In buona sostanza, l’euro comporta (sul piano economico) due cose per l’Italia.
La prima è l’adesione a un sistema di regole che impediscono di utilizzare la leva fiscale per promuovere il pieno impiego. Detto altrimenti, un sistema di regole che implicano alti, immotivati livelli di disoccupazione e di sottoccupazione.
La seconda è una perdita di competitività, perché si utilizza una moneta più forte di quella che era, e sarebbe se esistesse ancora, la lira. Si utilizza quindi una moneta troppo forte per i fondamentali della nostra economia.
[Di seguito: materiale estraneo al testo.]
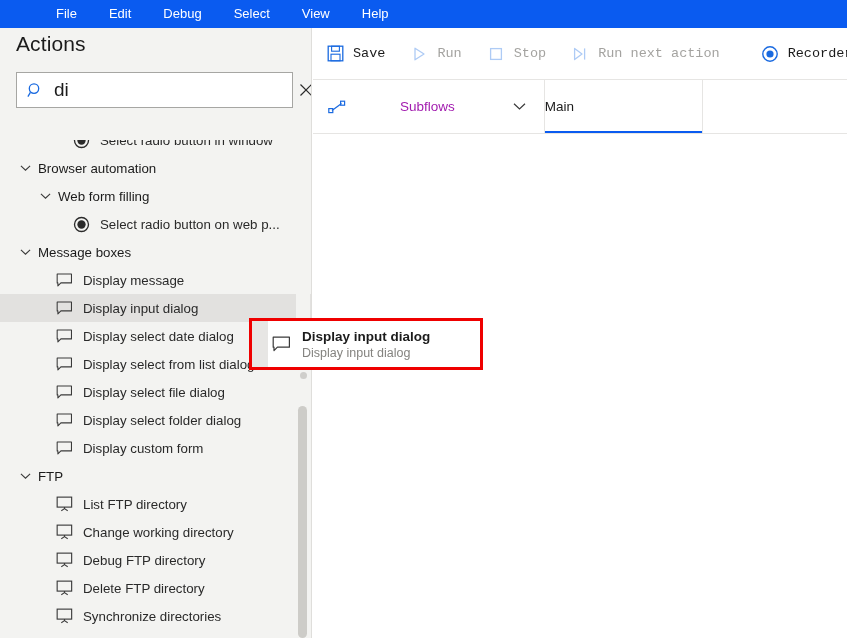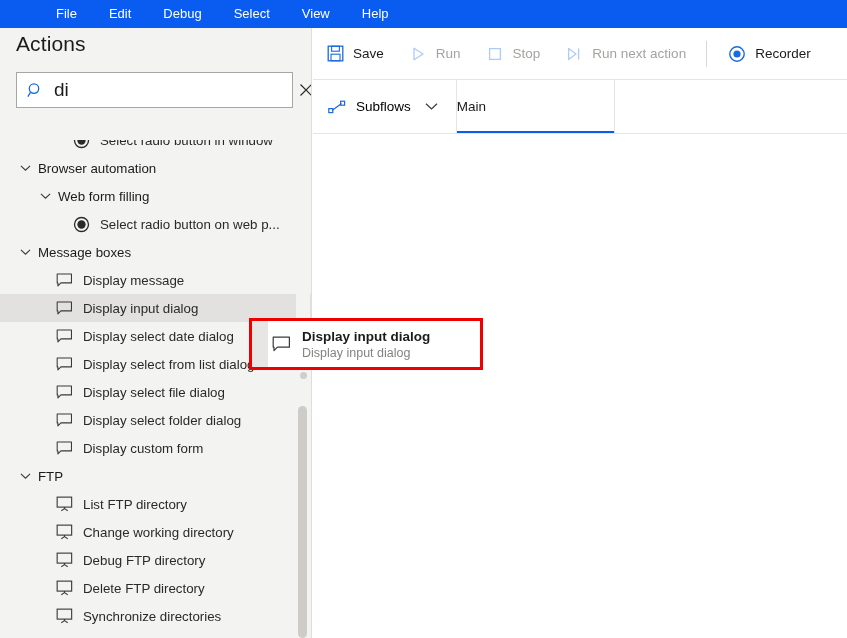"Save" .tb-btn { font-family: none -> Liberation Mono, monospace }
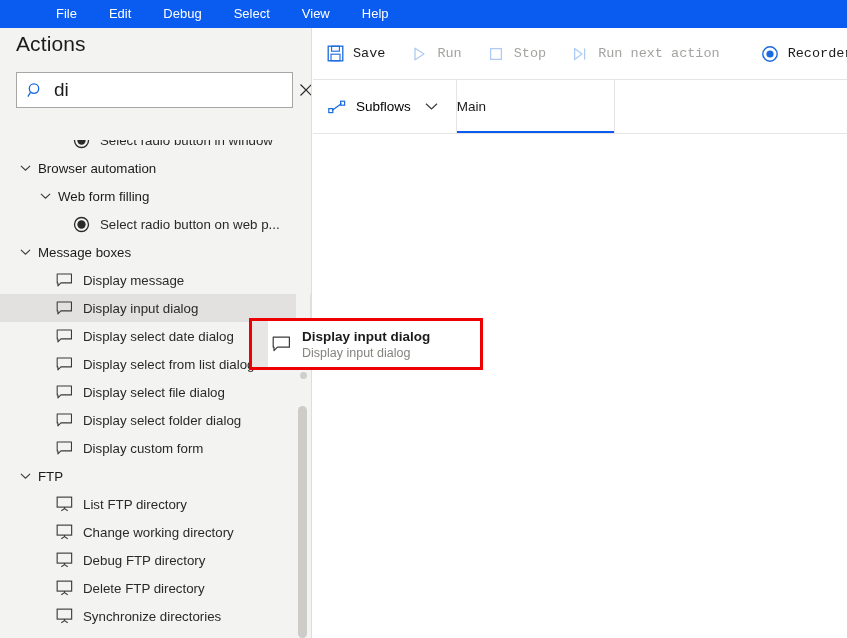"Subflows" .subflows-btn { color: #000000 -> #a21caf; gap: none -> 44px }
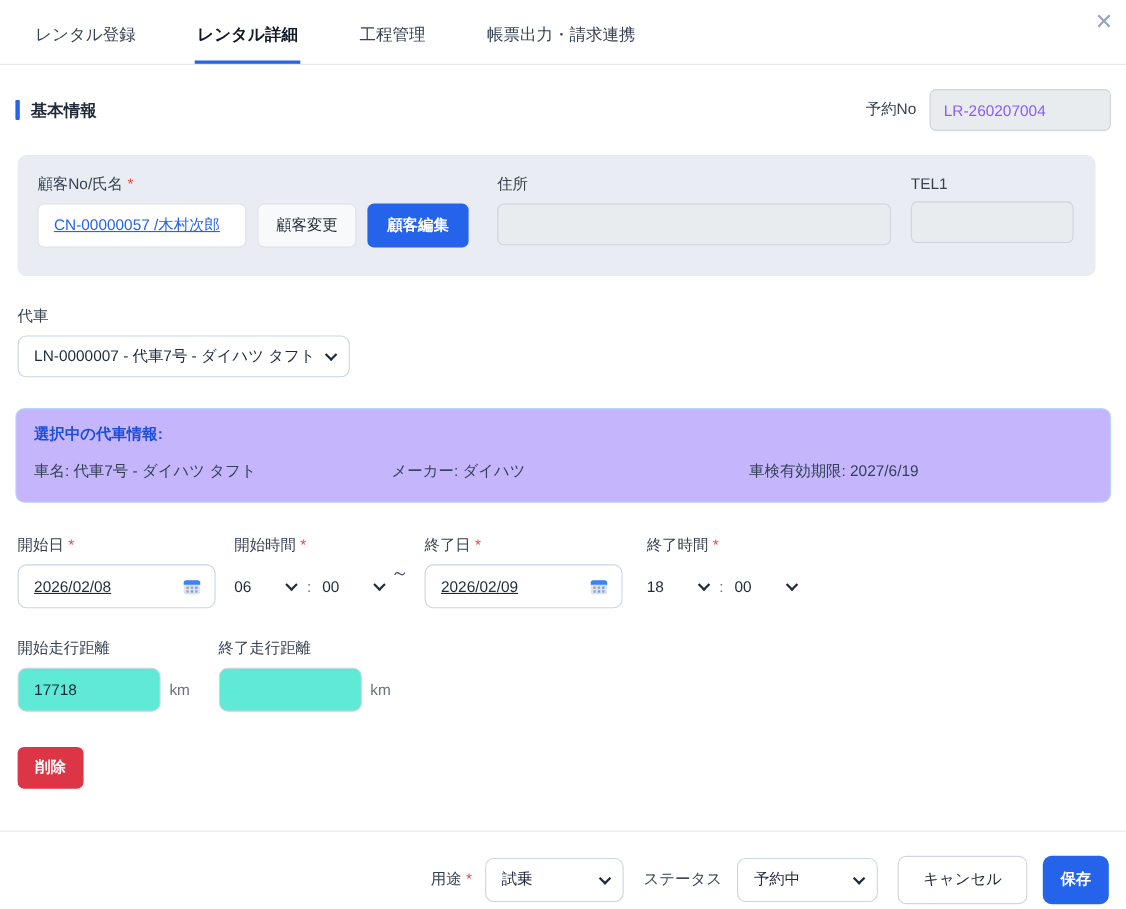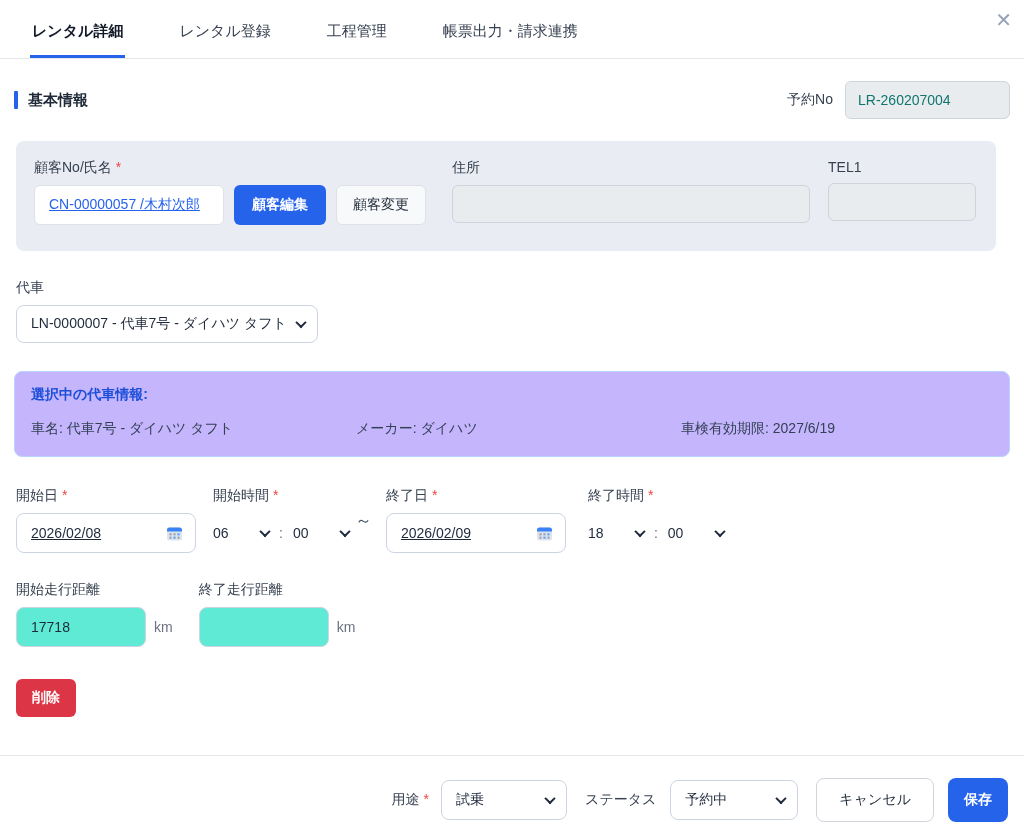"レンタル詳細" div.tab { order: before "レンタル登録" -> after "レンタル登録" }
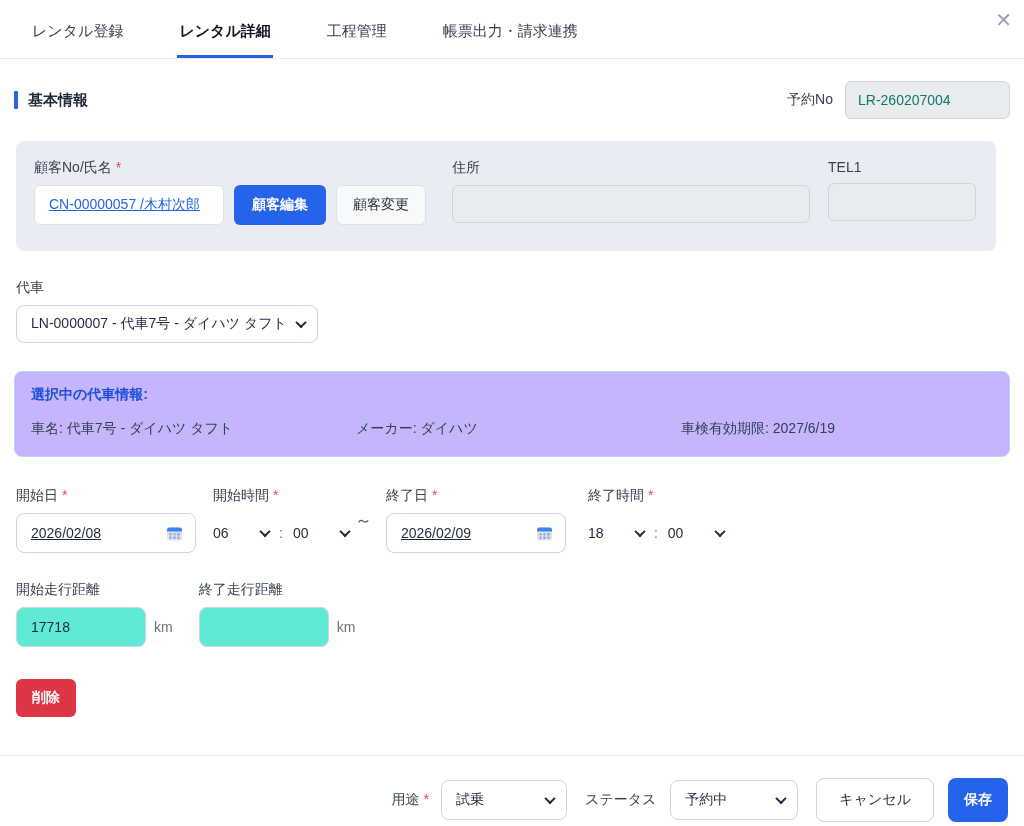"LR-260207004" input.disabled-input { color: #0f766e -> #8b5cf6 }
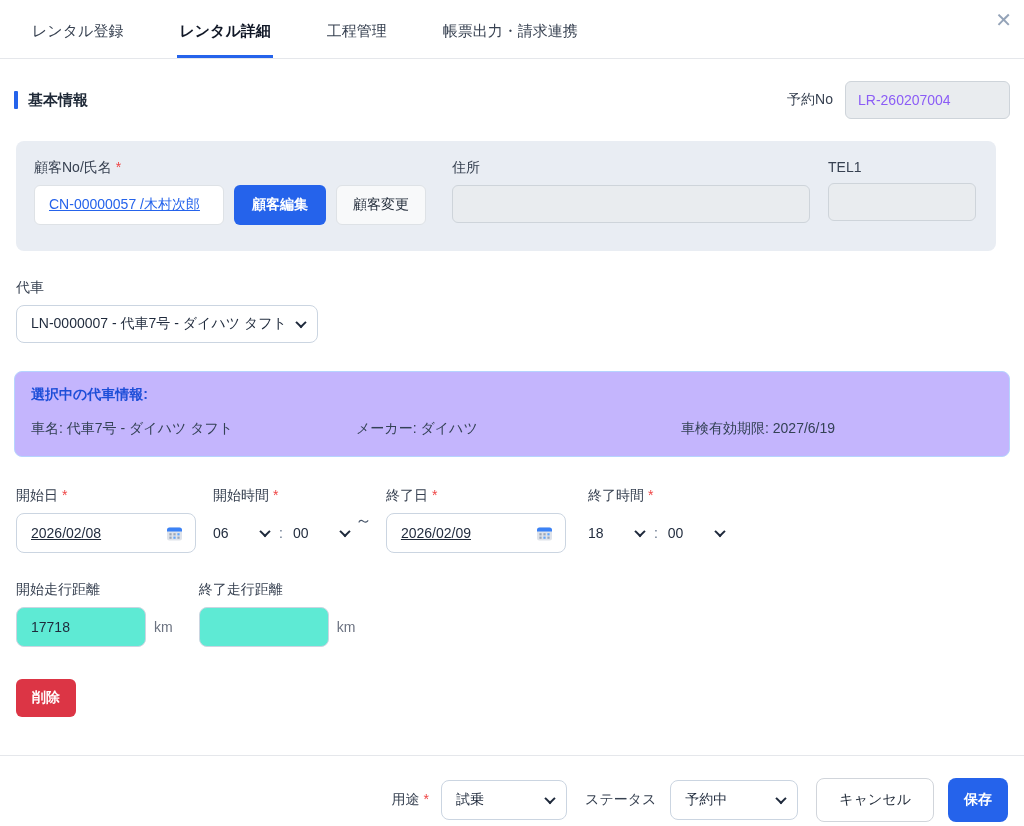"顧客編集" button.btn { order: before "顧客変更" -> after "顧客変更" }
La debolezza della domanda interna prodotta dalle euroregole di bilancio spinge le aziende a cercare compensazioni sui mercati esteri. Chi può, spinge sull’export.
Ma questo è possibile solo se le retribuzioni rimangono compresse, perché il cambio fisso con il Nord Europa, in particolare con l’ex area marco, non lascia altre leve di azione efficaci. La competitività persa per il cambio viene recuperata "grazie" alla compressione salariale.
Per le aziende, almeno per alcune, la combinazione di tutto ciò è più sopportabile di quanto sembrerebbe a prima vista. Chi è orientato all’export campa, e anche discretamente e talvolta molto bene, visto che il costo del lavoro viene tenuto “sotto controllo” dall’austerità fiscale.
Per i lavoratori, quindi per i comuni cittadini, è un disastro.